Re: SPDY and the HTTP Binding from Roberto Peon on 2012-10-12 (ietf-http-wg@w3.org from October to December 2012)

From: Roberto Peon <grmocg@gmail.com>
Date: Fri, 12 Oct 2012 15:59:55 -0700
To: Willy Tarreau <w@1wt.eu>
Cc: Poul-Henning Kamp <phk@phk.freebsd.dk>, James M Snell <jasnell@gmail.com>, ietf-http-wg@w3.org
Message-ID: <CAP+FsNfAg6Qno9FGAYKPErYpFsMP6pV_q2eNAj-8XdHkvzjeNA@mail.gmail.com>

On Fri, Oct 12, 2012 at 3:53 PM, Willy Tarreau <w@1wt.eu> wrote:

> Hi Roberto,
>
> On Fri, Oct 12, 2012 at 02:49:20PM -0700, Roberto Peon wrote:
> > The most recent output, copy/pasted is:
> >
> > "Delta-coding took: 0.642199 seconds for: 104300 header frames or
> > 6.15723e-06 per header or 162411 headers/sec or 8.88429e+07 bytes/sec"
> >
> > So, ~89 million bytes/second and 162k requests/second for the
> delta-coding
> > on one core.
>
> It does not seem bad, and I also know that it's hard to compare numbers.
> I like to count in terms of bytes per second or headers per second, but
> obviously it depends on the coding scheme.
>
> Right now I made a test on haproxy using a request to pinterest.com that
> I captured from Firefox 13 (didn't know the site so I tried it).
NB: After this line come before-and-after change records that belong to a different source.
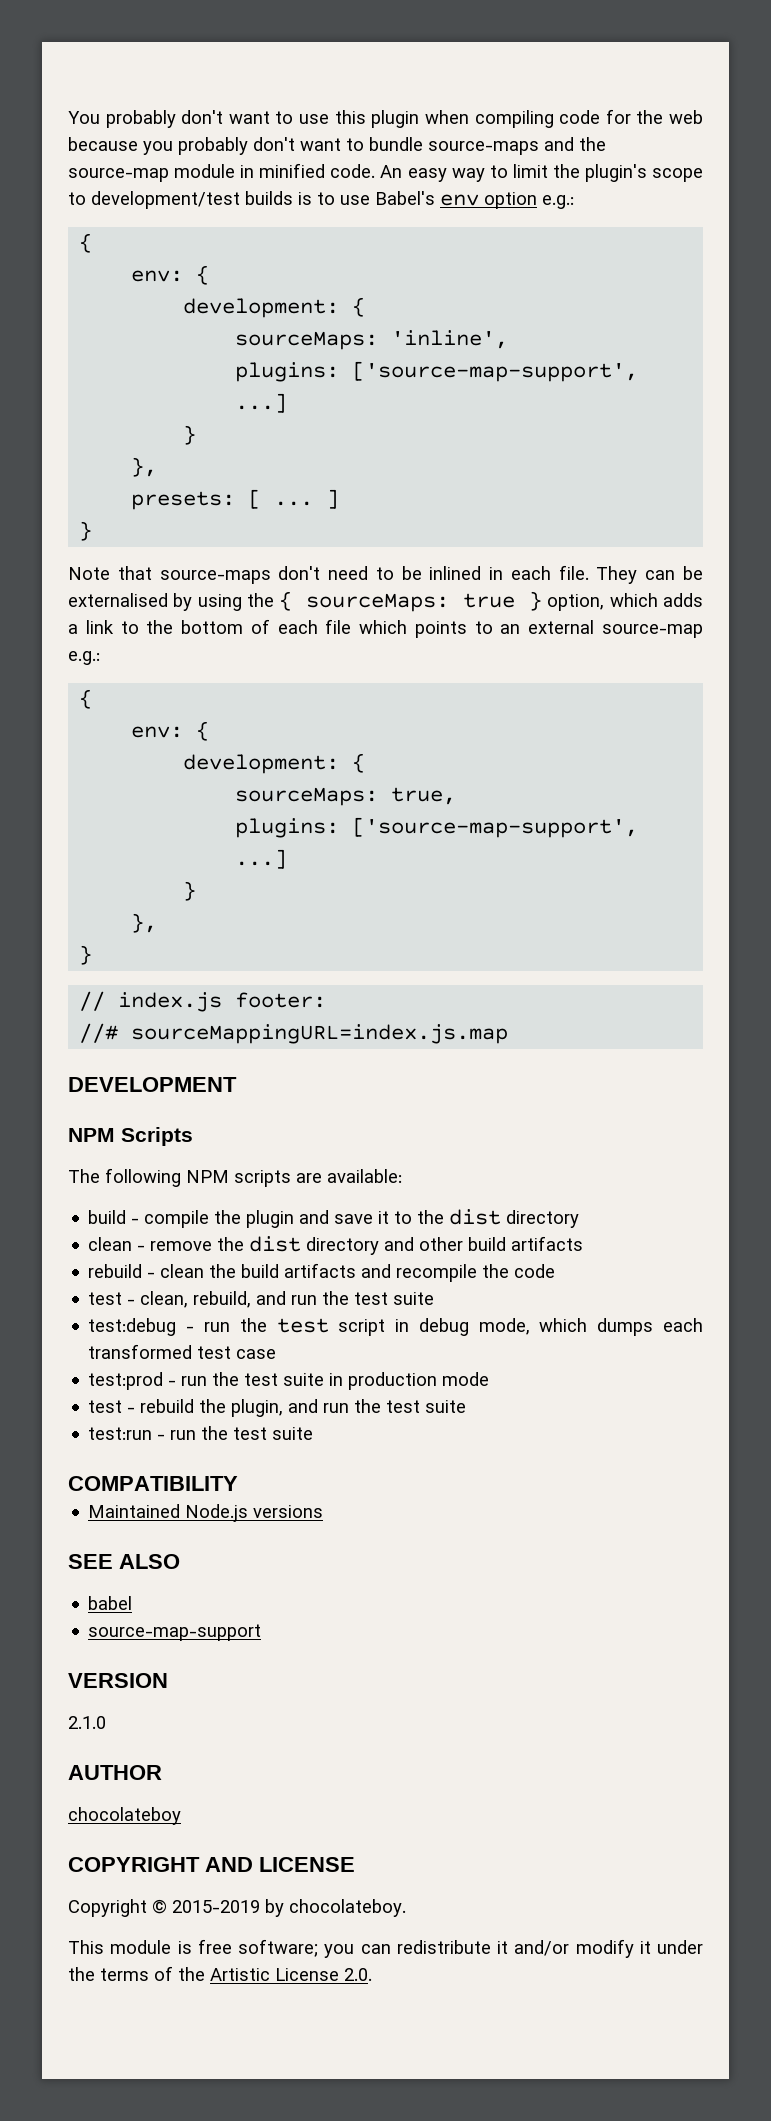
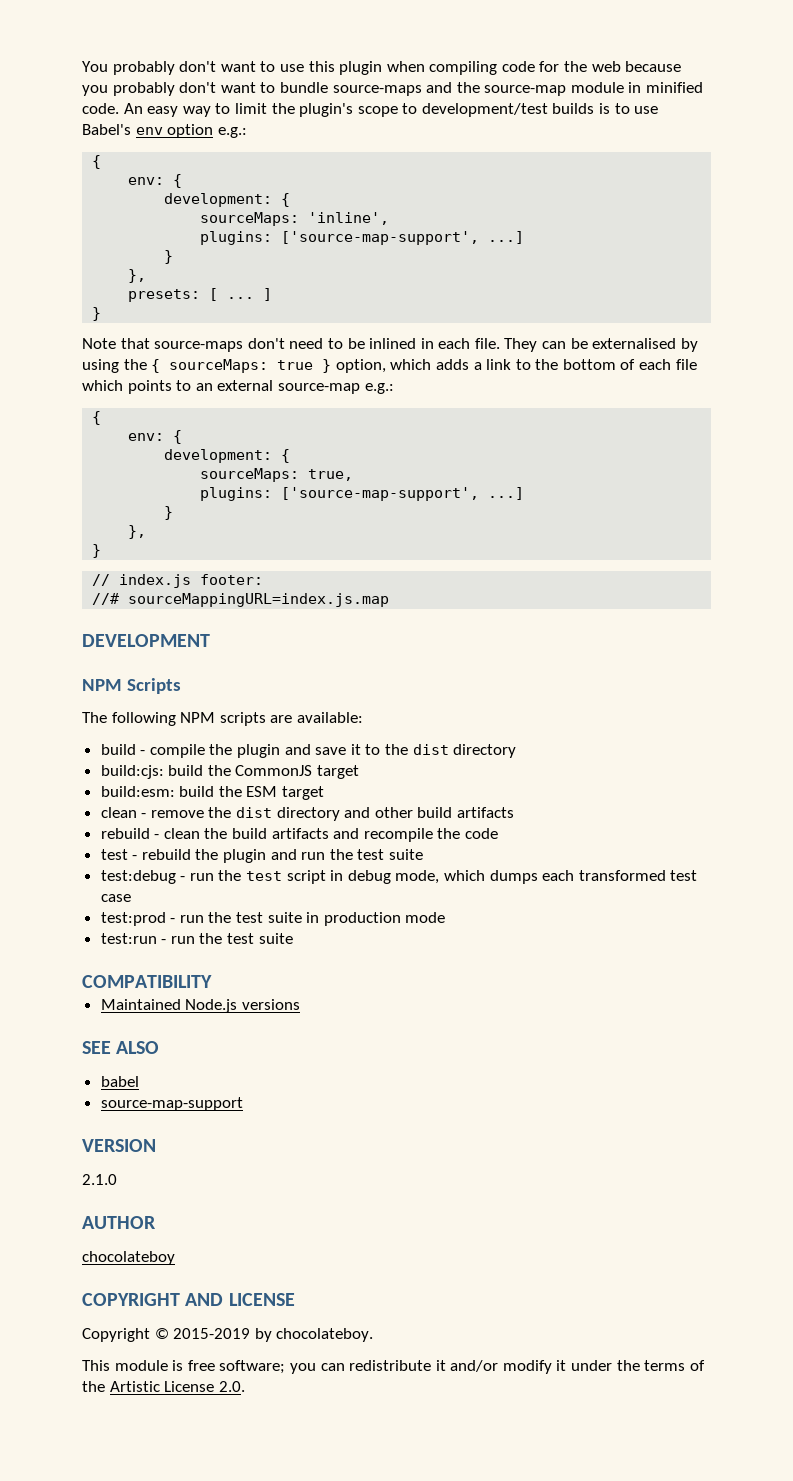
(580, 1219) none -> [100,765,360,779] [100,786,325,800] // build:cjs: build the CommonJS target // build:esm: build the ESM target
[140,1291,252,1308] clean, rebuild, -> [141,849,267,863] rebuild the plugin
[88,1399,467,1417] // test - rebuild the plugin, and run the test suite -> (446, 917) none

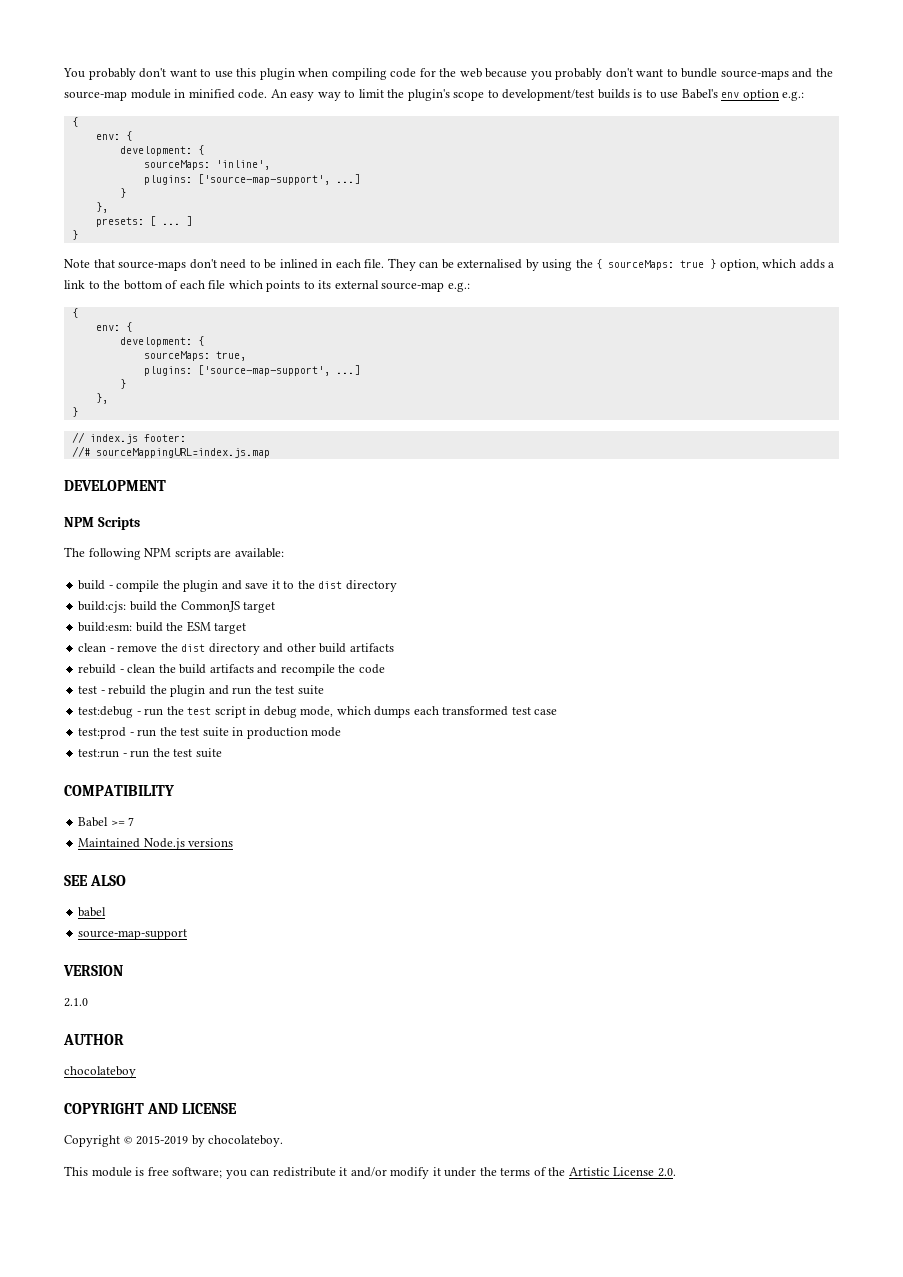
[195,383,213,391] an -> [318,280,332,289] its
(212, 981) none -> [78,817,135,827] // Babel >= 7

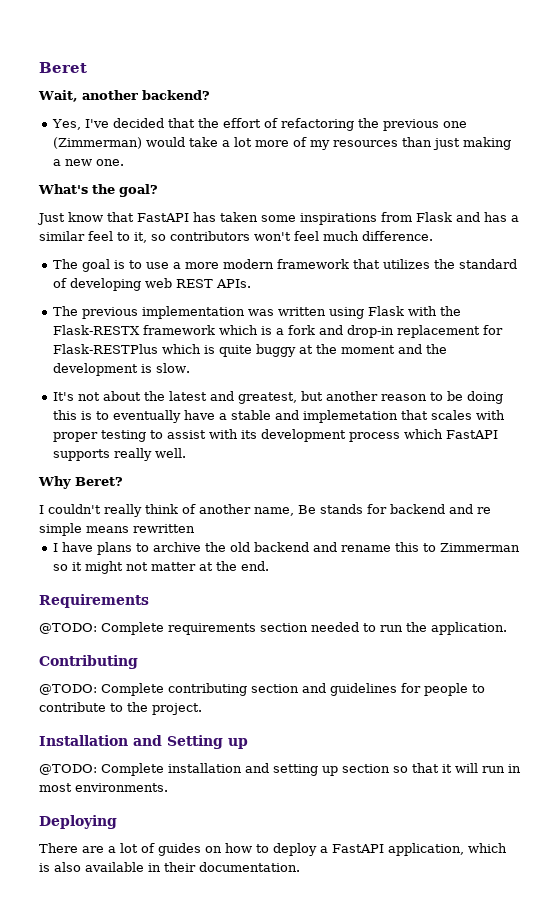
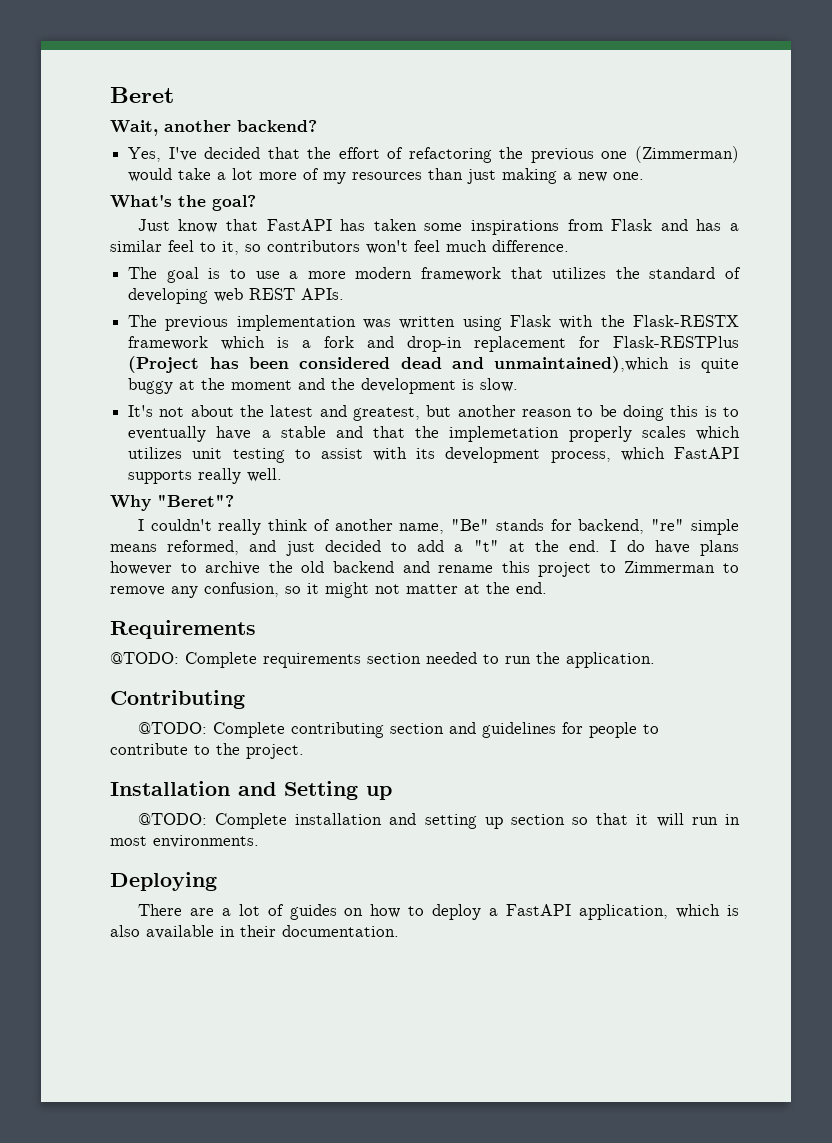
[161,344,201,354] which -> [128,356,670,373] (Project has been considered dead and unmaintained),which
[302,410,505,423] [52,432,98,442] implemetation that scales with proper -> [373,426,740,442] [128,447,223,459] that the implemetation properly scales which utilizes unit
[348,432,400,442] process -> [550,451,611,463] process,
[75,477,123,486] Beret? -> [157,494,234,507] "Beret"?
[298,505,316,514] Be -> [451,519,490,531] "Be"
[390,504,491,514] [39,523,195,536] [52,543,58,552] backend and re simple means rewritten // I -> [578,519,739,535] [110,540,645,556] backend, "re" simple means reformed, and just decided to add a "t" at the end. I do
(132, 548) none -> [110,561,172,575] however
(419, 547) none -> [538,562,592,577] project
(520, 547) none -> [723,563,739,573] [110,582,279,598] to remove any confusion,

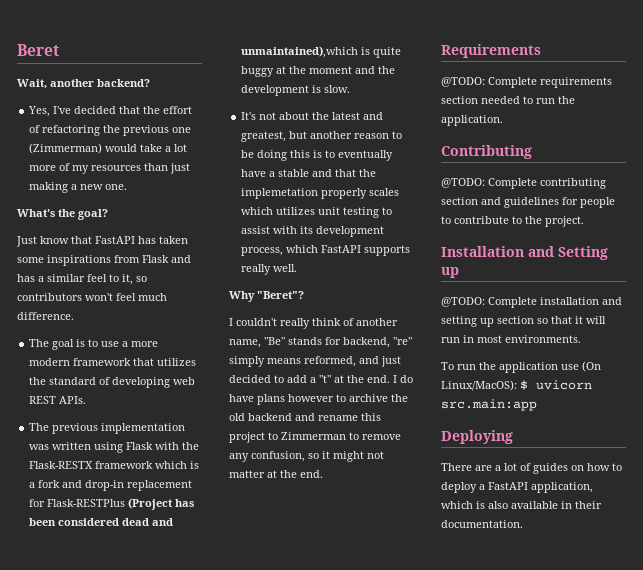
[691,519,739,535] simple -> [229,356,265,367] simply
(259, 841) none -> [441,361,601,373] [441,380,592,391] [441,399,537,411] // To run the application use (On Linux/MacOS): $ uvicorn src.main:app

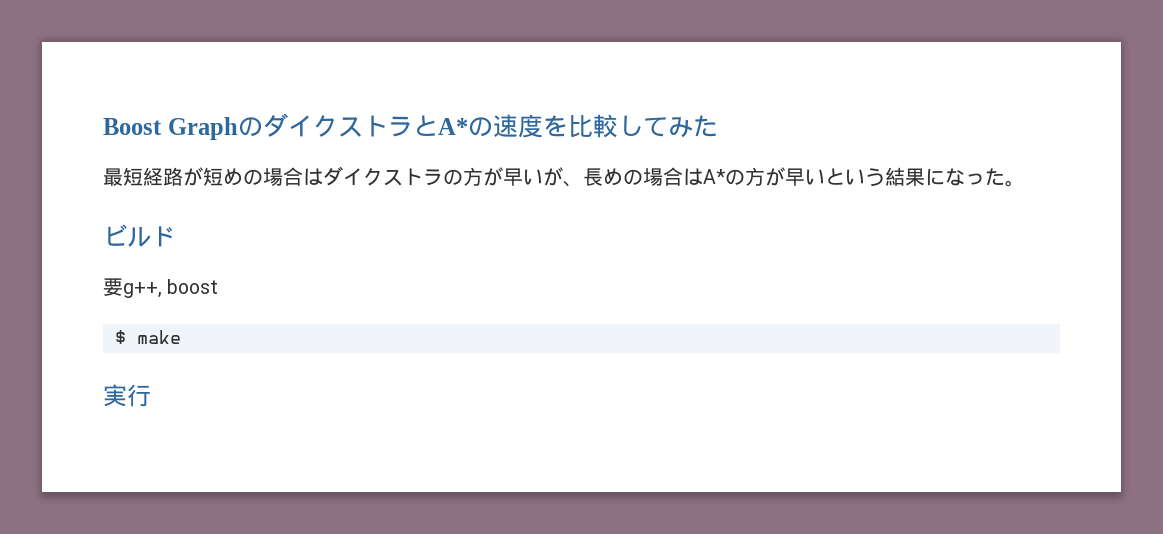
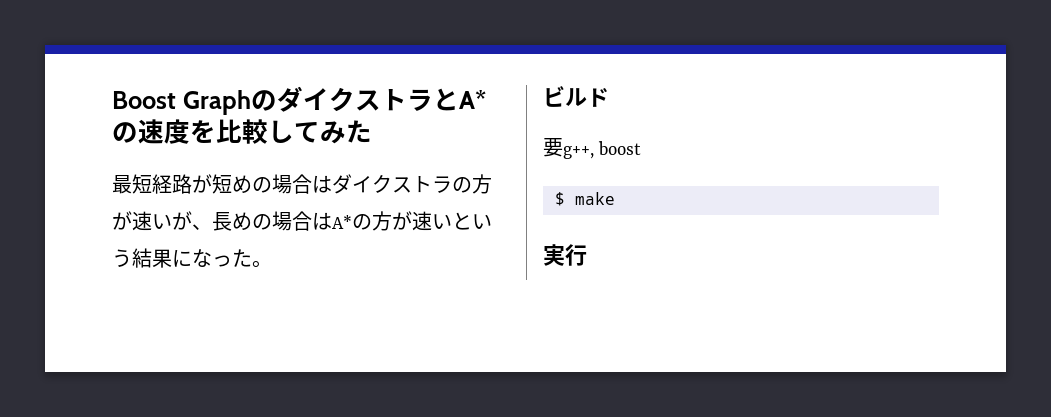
[503,168,523,186] 早 -> [132,211,152,231] 速
[785,168,805,186] 早 -> [412,211,432,231] 速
The
> request looks like this, it's 282 bytes long and has 7 header fields :
>
>   GET / HTTP/1.1
>   Host: pinterest.com
>   User-Agent: Mozilla/5.0 (X11; Linux i686; rv:13.0) Gecko/20100101
> Firefox/13.0.1
>   Accept: text/html,application/xhtml+xml,application/xml;q=0.9,*/*;q=0.8
>   Accept-Language: en-us,en;q=0.5
>   Accept-Encoding: gzip, deflate
>   Connection: keep-alive
>
> It was running on a single core of a core i7 2600 @3.4 GHz. I sent it 4
> million times to haproxy which sent a redirect on them, and it took 3.609
> seconds for the 4 million reqs, which is 1.1 million req/s, which is also
> exactly the same number as it reports in the stats, and 312 MB/s. So at
> first glance it's 3.5-7 times faster on a single core than the compressor
> alone. So this would mean that it would spend 88% of its CPU time in the
> compressor alone, and the 12% remaining doing its job.
>

No, that means that a loadtest client would spend 88% of its time doing
compression. :)
Decompresion is faster, and 'recompression' is also faster, as you can
resuse much of the client's compression state, at least theoretically.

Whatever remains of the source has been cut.